(Entries taken from a collection)
_____

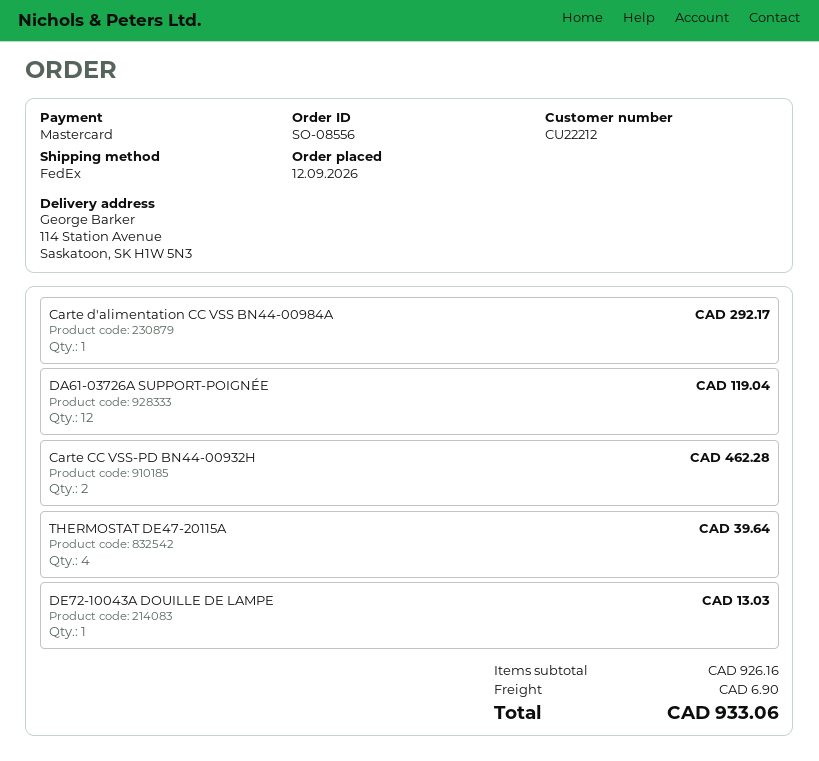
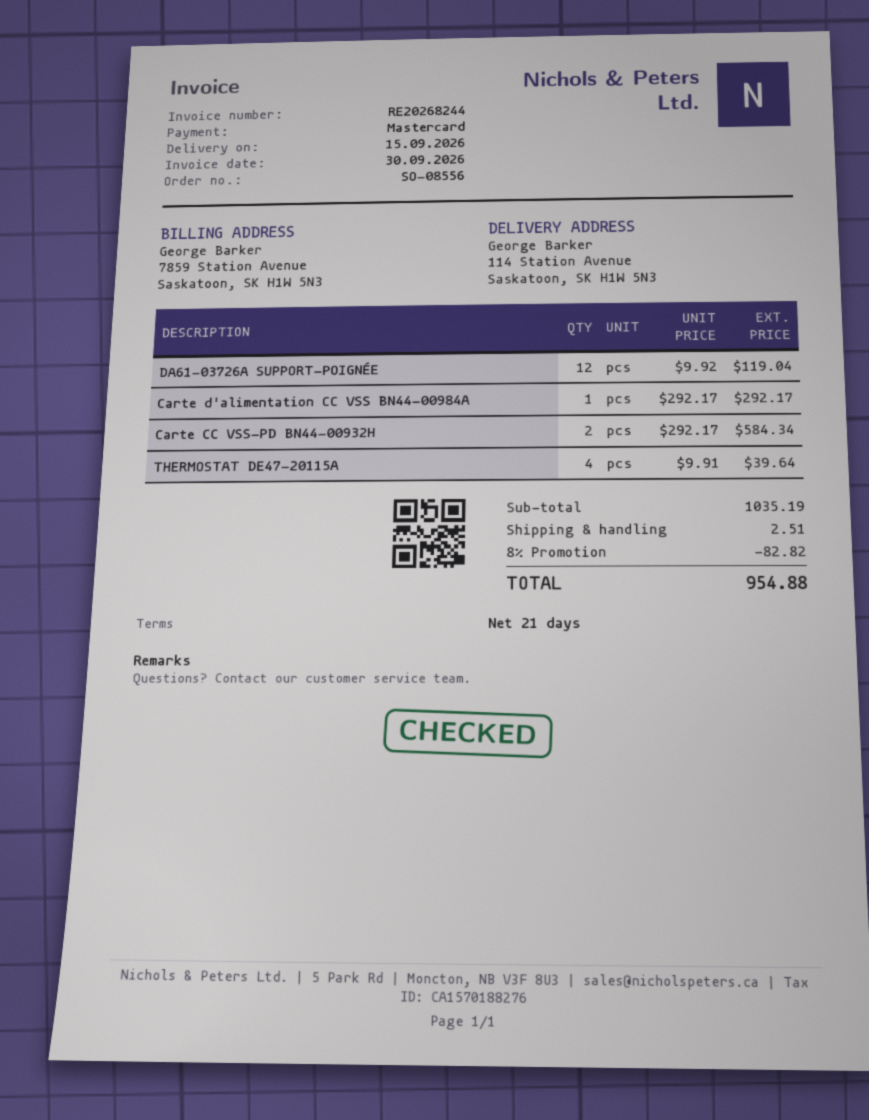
Carte CC VSS-PD BN44-00932H: 2 for 462.28 -> 2 for 584.34
DE72-10043A DOUILLE DE LAMPE: 1 for 13.03 -> none
subtotal: 926.16 -> 1035.19
discount: none -> 8% = 82.82
shipping: 6.90 -> 2.51
total: 933.06 -> 954.88

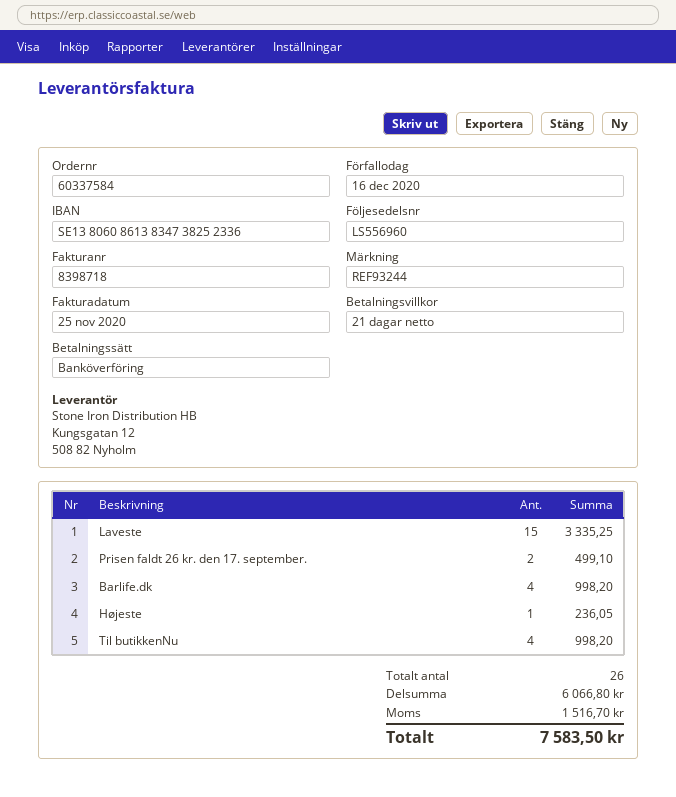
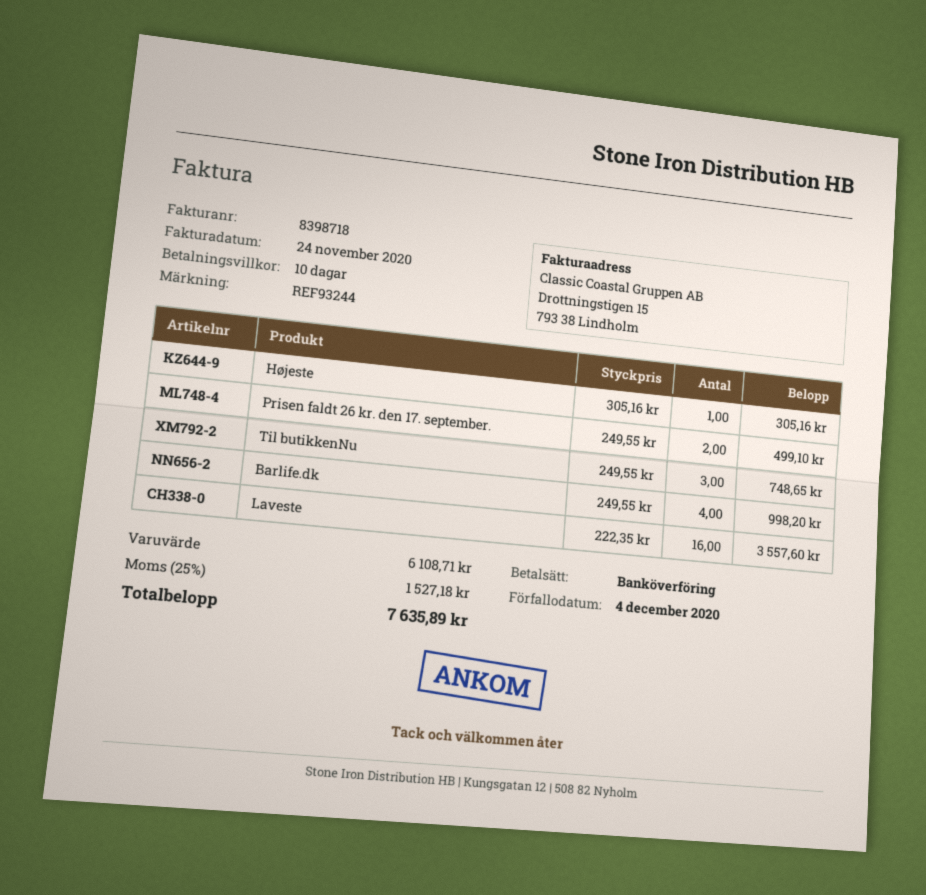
invoice date: 2020-11-25 -> 2020-11-24
payment terms: 21 days -> 10 days
due date: 2020-12-16 -> 2020-12-04
Laveste: 15 for 3335.25 -> 16 for 3557.60
Højeste: 1 for 236.05 -> 1 for 305.16
Til butikkenNu: 4 for 998.20 -> 3 for 748.65
subtotal: 6066.80 -> 6108.71
tax: 1516.70 -> 1527.18
total: 7583.50 -> 7635.89

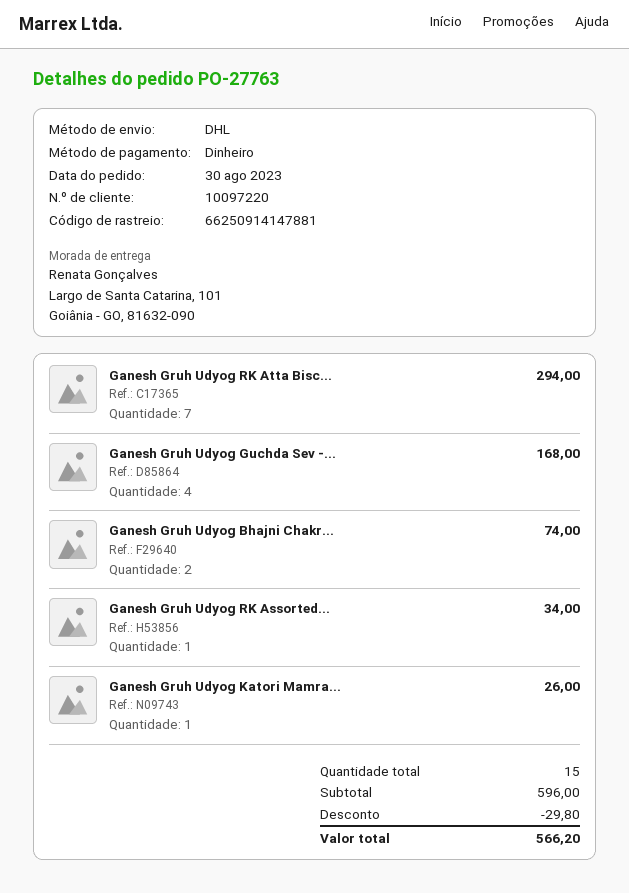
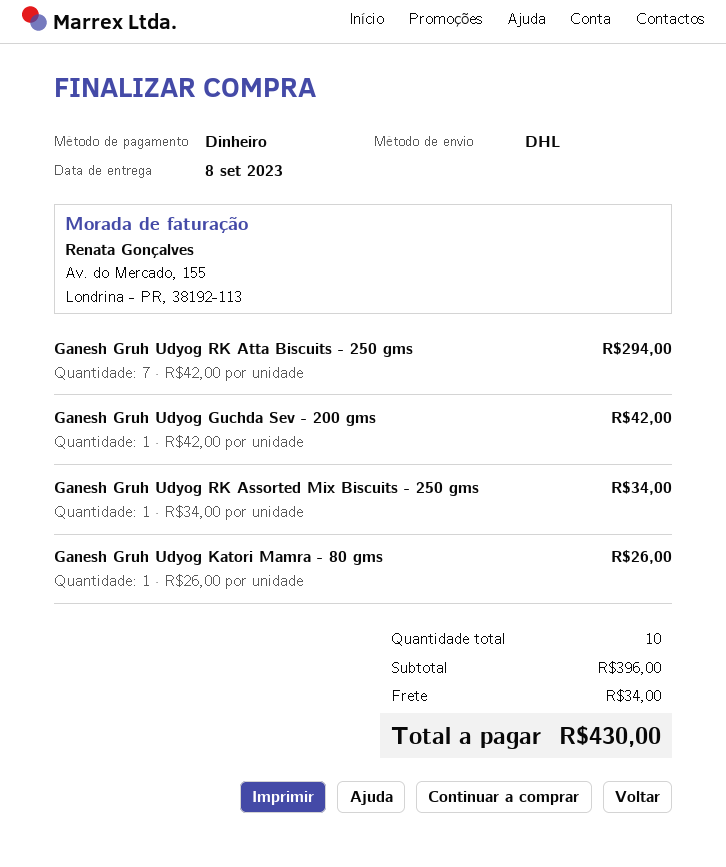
Ganesh Gruh Udyog Guchda Sev -...: 4 for 168.00 -> 1 for 42.00
Ganesh Gruh Udyog Bhajni Chakr...: 2 for 74.00 -> none
total quantity: 15 -> 10
subtotal: 596.00 -> 396.00
discount: 29.80 -> none
shipping: none -> 34.00
total: 566.20 -> 430.00

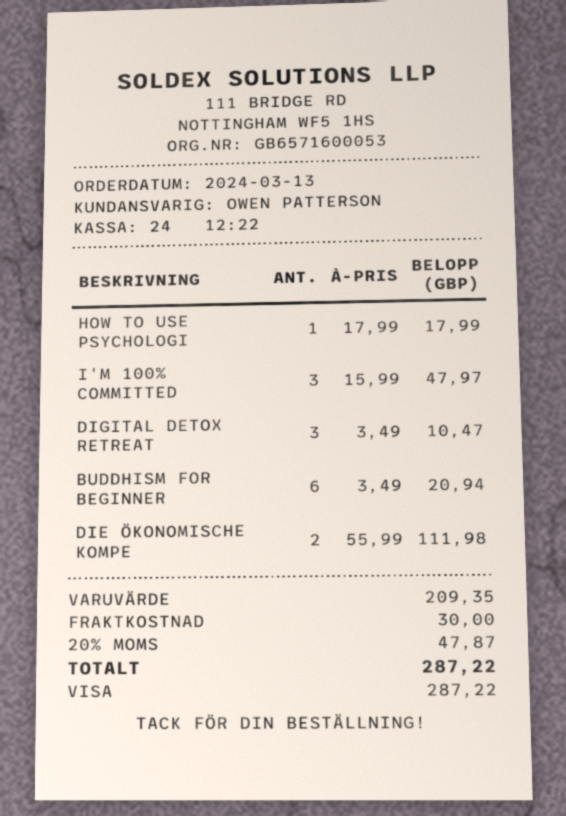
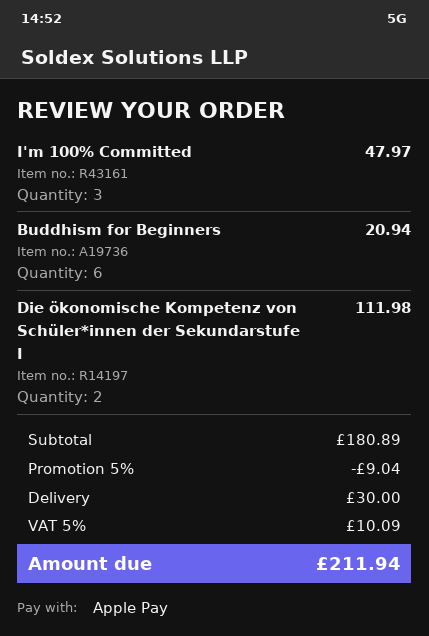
payment method: Visa -> Apple Pay
HOW TO USE PSYCHOLOGI: 1 for 17.99 -> none
DIGITAL DETOX RETREAT: 3 for 10.47 -> none
subtotal: 209.35 -> 180.89
discount: none -> 5% = 9.04
tax: 20% = 47.87 -> 5% = 10.09
total: 287.22 -> 211.94

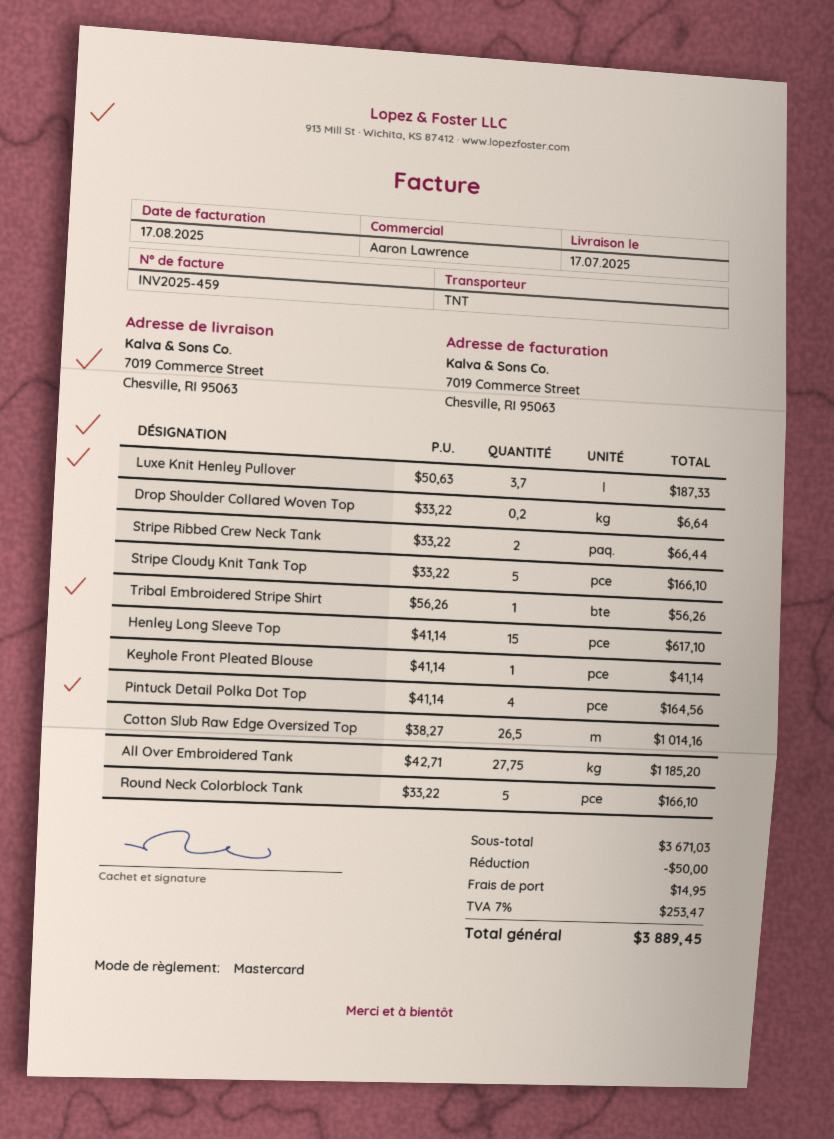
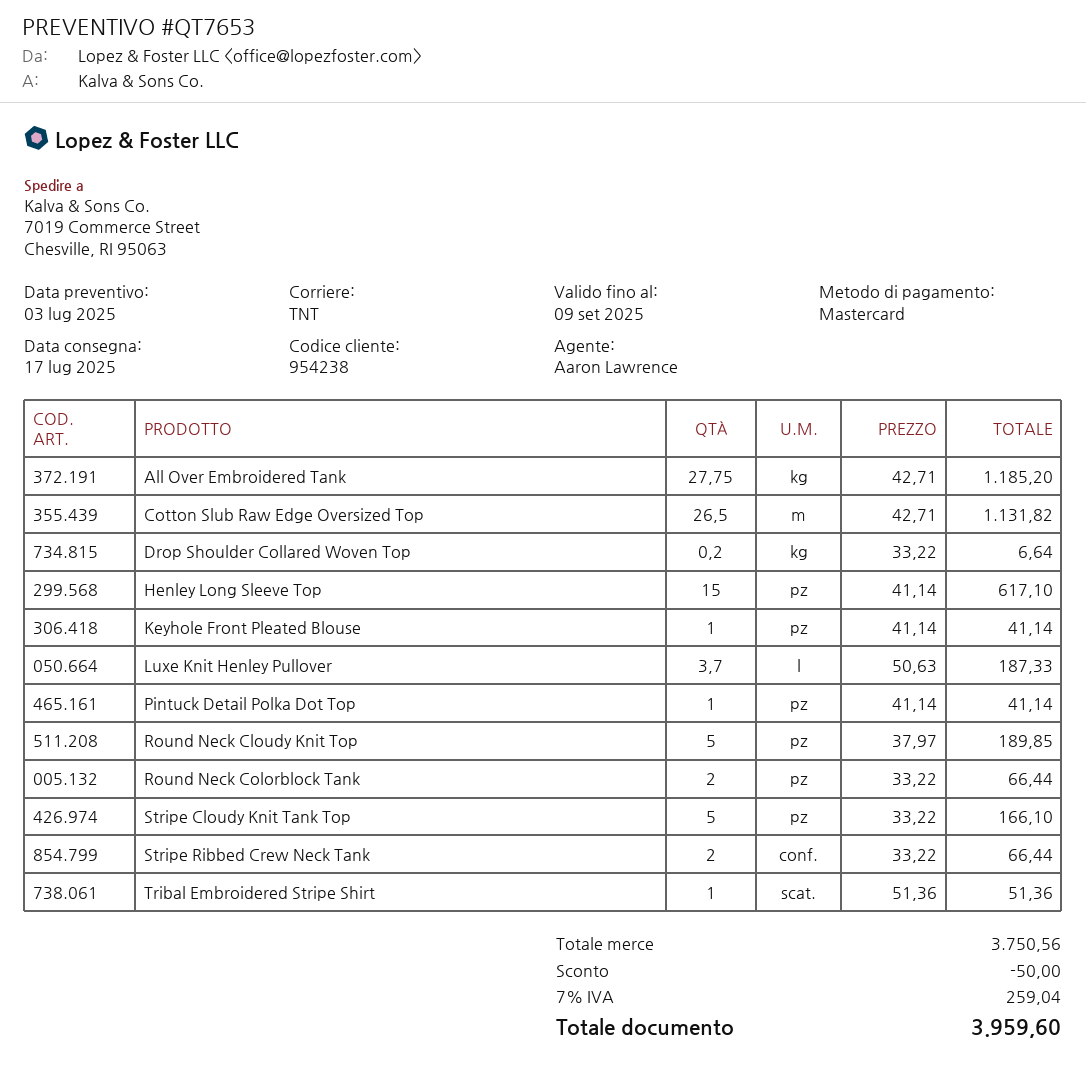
Tribal Embroidered Stripe Shirt: 1 x 56.26 = 56.26 -> 1 x 51.36 = 51.36
Pintuck Detail Polka Dot Top: 4 x 41.14 = 164.56 -> 1 x 41.14 = 41.14
Cotton Slub Raw Edge Oversized Top: 26.5 x 38.27 = 1014.16 -> 26.5 x 42.71 = 1131.82
Round Neck Colorblock Tank: 5 x 33.22 = 166.10 -> 2 x 33.22 = 66.44
Round Neck Cloudy Knit Top: none -> 5 x 37.97 = 189.85
subtotal: 3671.03 -> 3750.56
shipping: 14.95 -> none
tax: 7% = 253.47 -> 7% = 259.04
total: 3889.45 -> 3959.60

_____

Go through the records. Copy each line where "subtotal" appears.

* _Output for this exercise_:
subtotal: 926.16 -> 1035.19
subtotal: 6066.80 -> 6108.71
subtotal: 596.00 -> 396.00
subtotal: 209.35 -> 180.89
subtotal: 3671.03 -> 3750.56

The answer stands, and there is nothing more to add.